TASK GOAL:
The lines to copy run from the one containing "8 OR HIGHER" to the end of the listing. Please write them out exactly, minus the pictures.

-- THE RECORDS follows --

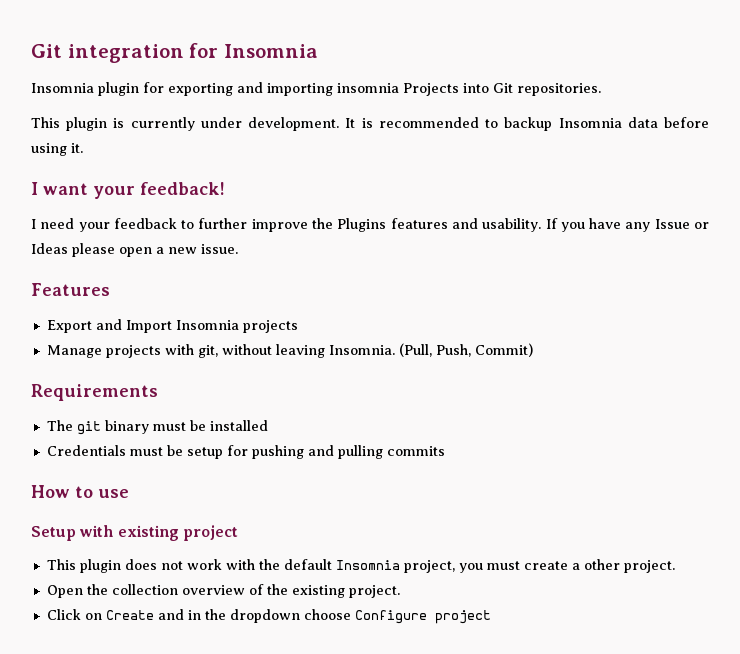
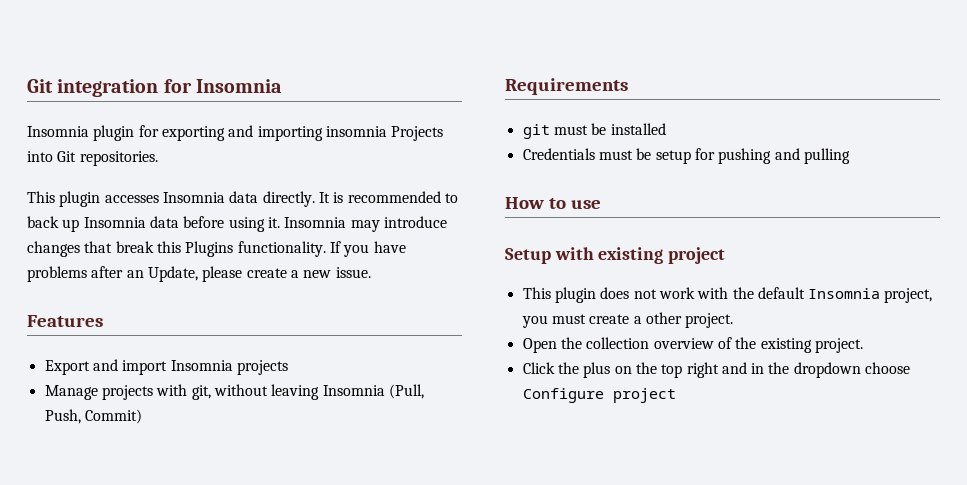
- This plugin is currently under development.
+ This plugin accesses Insomnia data directly.
- It is recommended to backup Insomnia data before using it.
- I want your feedback!
- I need your feedback to further improve the Plugins features and usability. If you have any Issue or Ideas please open a new issue.
+ It is recommended to back up Insomnia data before using it. Insomnia may introduce changes that break this Plugins functionality. If you have problems after an Update, please create a new issue.
- Export and Import Insomnia projects
+ Export and import Insomnia projects
- Manage projects with git, without leaving Insomnia. (Pull, Push, Commit)
+ Manage projects with git, without leaving Insomnia (Pull, Push, Commit)
- The git binary must be installed
+ git must be installed
- Credentials must be setup for pushing and pulling commits
+ Credentials must be setup for pushing and pulling
- Click on Create and in the dropdown choose Configure project
+ Click the plus on the top right and in the dropdown choose Configure project

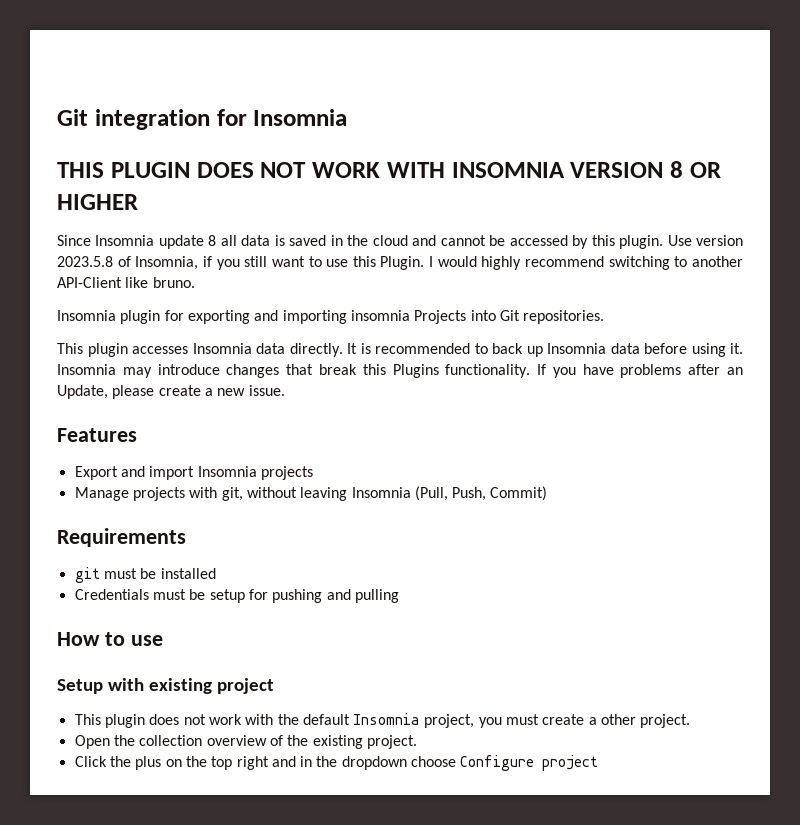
+ THIS PLUGIN DOES NOT WORK WITH INSOMNIA VERSION 8 OR HIGHER
+ Since Insomnia update 8 all data is saved in the cloud and cannot be accessed by this plugin. Use version 2023.5.8 of Insomnia, if you still want to use this Plugin. I would highly recommend switching to another API-Client like bruno.

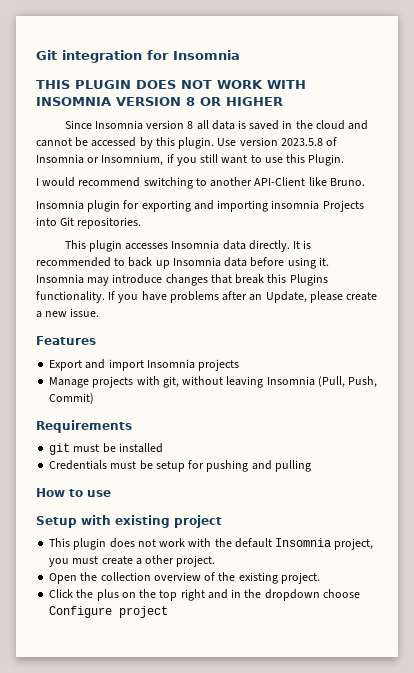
- Since Insomnia update 8 all data is saved in the cloud and cannot be accessed by this plugin.
+ Since Insomnia version 8 all data is saved in the cloud and cannot be accessed by this plugin.
- Use version 2023.5.8 of Insomnia, if you still want to use this Plugin. I would highly recommend switching to another API-Client like bruno.
+ Use version 2023.5.8 of Insomnia or Insomnium, if you still want to use this Plugin.
+ I would recommend switching to another API-Client like Bruno.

-- THE RECORDS concluded --

SOLUTION TO THIS TASK:
+ THIS PLUGIN DOES NOT WORK WITH INSOMNIA VERSION 8 OR HIGHER
+ Since Insomnia update 8 all data is saved in the cloud and cannot be accessed by this plugin. Use version 2023.5.8 of Insomnia, if you still want to use this Plugin. I would highly recommend switching to another API-Client like bruno.

- Since Insomnia update 8 all data is saved in the cloud and cannot be accessed by this plugin.
+ Since Insomnia version 8 all data is saved in the cloud and cannot be accessed by this plugin.
- Use version 2023.5.8 of Insomnia, if you still want to use this Plugin. I would highly recommend switching to another API-Client like bruno.
+ Use version 2023.5.8 of Insomnia or Insomnium, if you still want to use this Plugin.
+ I would recommend switching to another API-Client like Bruno.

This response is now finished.